Coronavirus : en Pologne, une campagne présidentielle surréaliste
2020-04-30 22:08:38
Le parti Droit et justice, au pouvoir, tente de passer en force en imposant un scrutin par correspondance rejeté par l’opposition.
A dix jours de l’élection présidentielle polonaise, dont le délai a été initialement fixé au 10 mai, le pays reste plongé dans une profonde incertitude, inédite depuis la chute du communisme. Situation aussi inquiétante qu’ubuesque : à cette heure, il n’est toujours pas certain que le scrutin aura lieu, on ne connaît pas la date de son report éventuel, et la réponse à cette question tombera trois jours avant la date butoir, le 7 mai. C’est ce jour-là que la loi modifiant le code électoral et introduisant le vote par correspondance généralisé reviendra du Sénat à la Diète, la Chambre basse du Parlement, pour un ultime vote. Et son issue est incertaine au point que Droit et justice (PiS), parti de l’homme fort du pays, Jaroslaw Kaczynski, pourrait en perdre sa majorité.
Le bon sens appellerait pourtant à un report du scrutin de plusieurs mois ou d’un an, comme le réclame l’opposition, alors que l’épidémie due au coronavirus n’a toujours pas atteint son pic et que la campagne électorale est à l’arrêt depuis plusieurs semaines. Mais Jaroslaw Kaczynski s’y refuse obstinément : si dans les conditions actuelles, le président sortant, Andrzej Duda, est donné vainqueur dès le premier tour, la situation sera beaucoup plus complexe une fois que le pouvoir populiste sera confronté à la gestion des conséquences économiques et sociales de la crise.
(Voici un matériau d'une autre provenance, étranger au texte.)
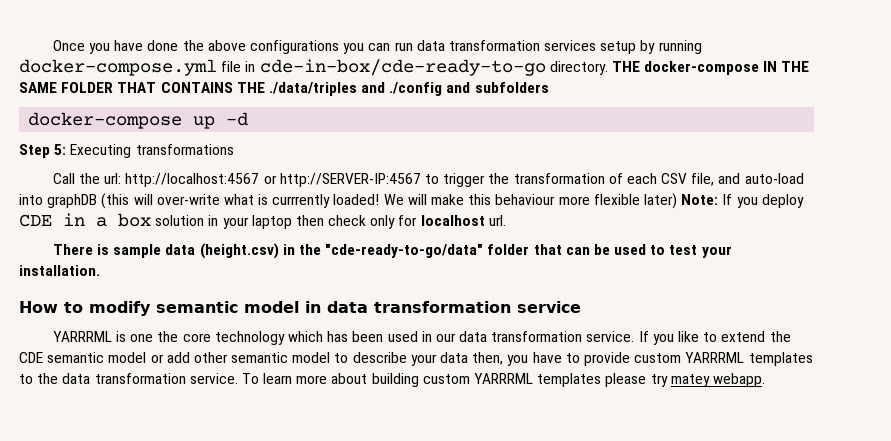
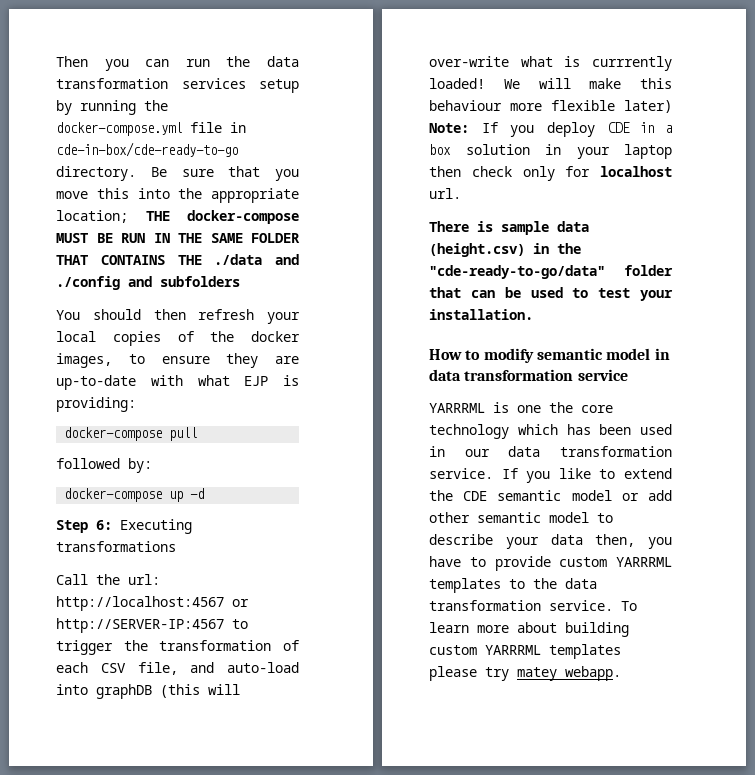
[52,40,339,54] Once you have done the above configurations -> [56,56,88,67] Then
(413, 46) none -> [226,56,251,67] the
(702, 47) none -> [144,100,168,111] the
[611,61,760,75] THE docker-compose -> [150,166,299,181] [56,188,299,203] [56,210,299,224] [56,233,145,243] Be sure that you move this into the appropriate location; THE docker-compose MUST BE RUN
[268,82,357,96] ./data/triples -> [214,254,263,265] ./data
(549, 87) none -> [56,309,300,324] [56,331,300,346] [56,353,299,368] [56,375,299,390] [56,397,136,412] [64,427,198,441] [56,458,152,473] // You should then refresh your local copies of the docker images, to ensure they are up-to-date with what EJP is providing: // docker-compose pull // followed by:
[54,144,67,155] 5: -> [96,520,112,530] 6:

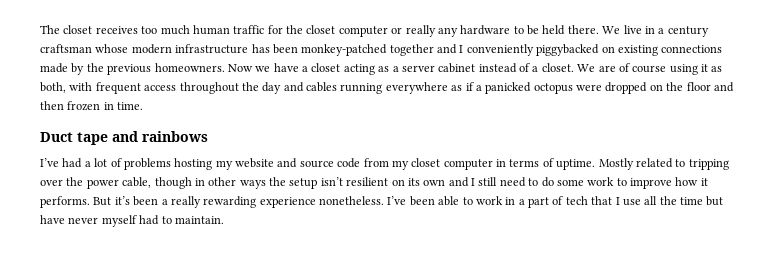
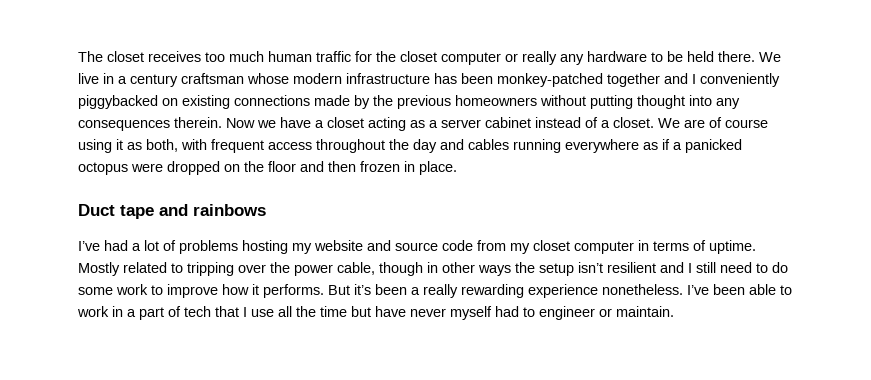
[154,63,225,72] homeowners. -> [455,95,740,109] [78,117,222,131] homeowners without putting thought into any consequences therein.
[117,102,144,110] time. -> [419,161,457,175] place.
[391,178,446,186] on its own -> (656, 267) none
(172, 220) none -> [539,306,612,320] engineer or

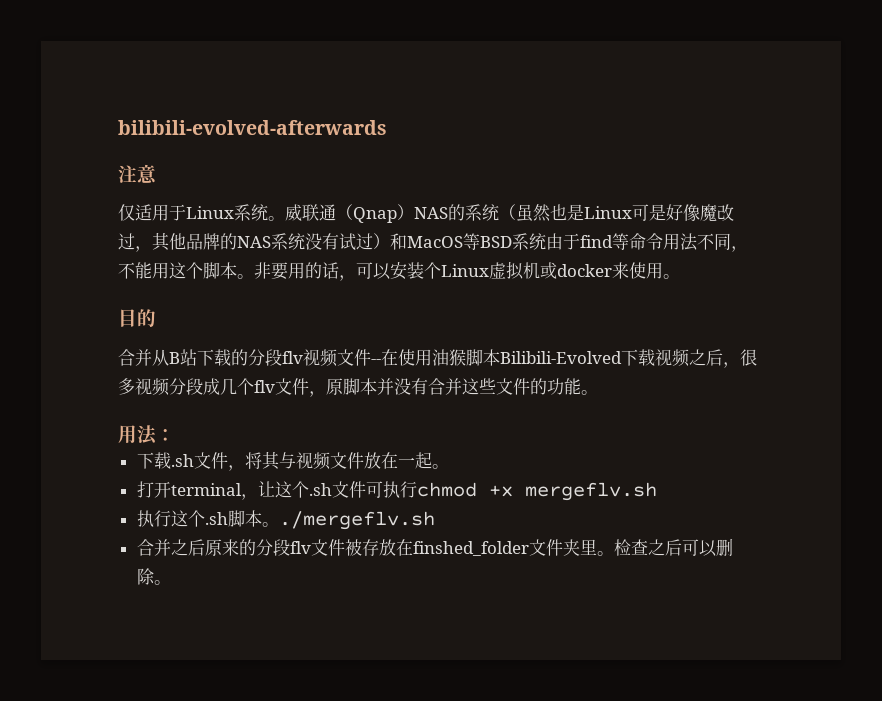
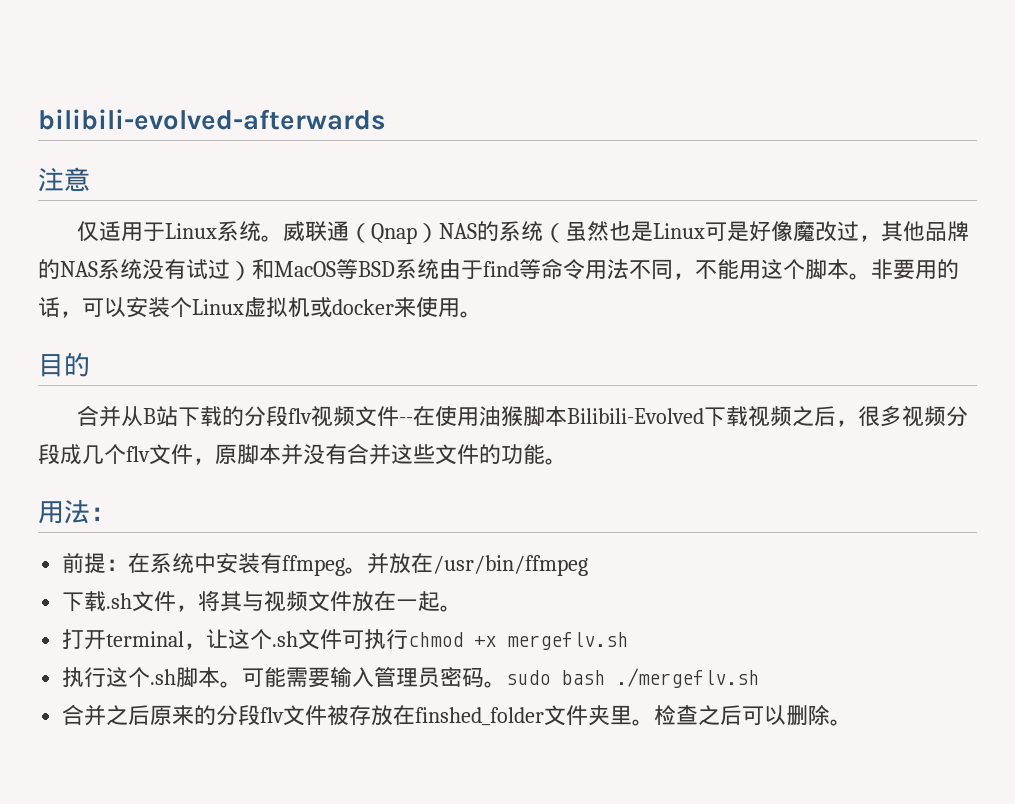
(175, 435) none -> [62,552,589,576] // 前提：在系统中安装有ffmpeg。并放在/usr/bin/ffmpeg
(279, 524) none -> [242,667,606,688] 可能需要输入管理员密码。sudo bash

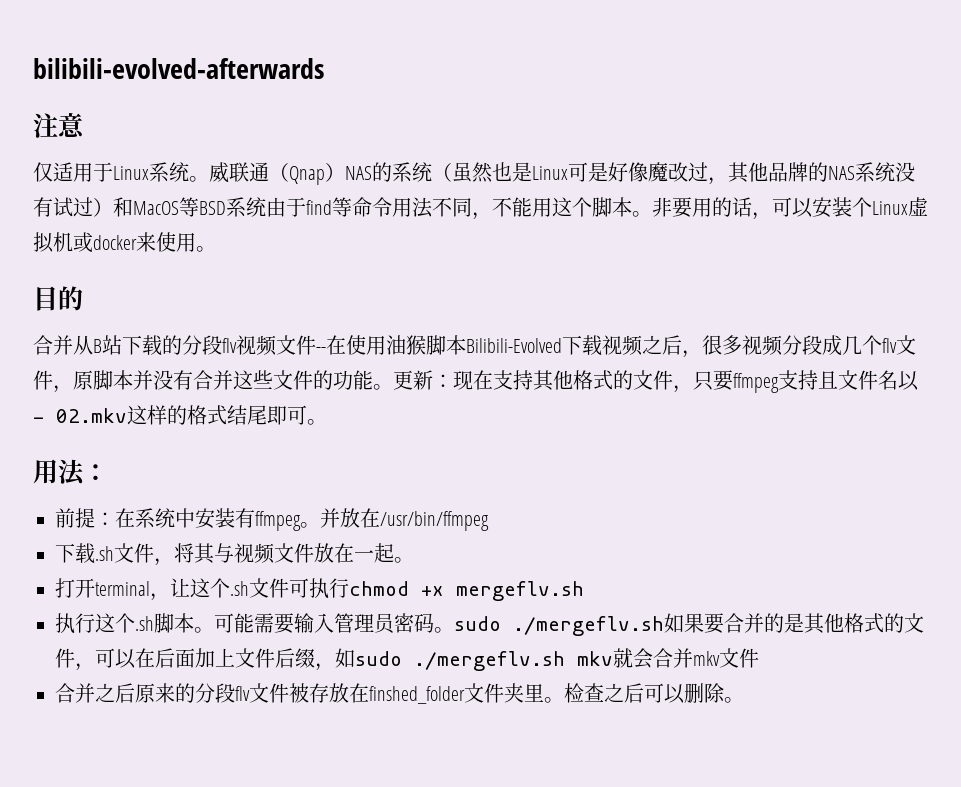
(567, 461) none -> [393,370,919,393] [33,405,327,425] 更新：现在支持其他格式的文件，只要ffmpeg支持且文件名以- 02.mkv这样的格式结尾即可。
[561,668,760,688] bash ./mergeflv.sh -> [513,613,924,636] [55,648,759,671] ./mergeflv.sh如果要合并的是其他格式的文件，可以在后面加上文件后缀，如sudo ./mergeflv.sh mkv就会合并mkv文件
Les institutions internationales et les juristes sont unanimes pour dire que ces élections par voie postale, préparées dans la précipitation, ne peuvent en aucun cas être conformes aux standards démocratiques. Le bureau des droits de l’homme de l’Organisation pour la sécurité et la coopération en Europe (OSCE), la vice-présidente de la Commission européenne chargée des droits de l’homme, Vera Jourova, la Cour suprême polonaise, le médiateur de la République, des ONG comme la Fondation Helsinki pour les droits de l’homme se sont notamment prononcés en ce sens.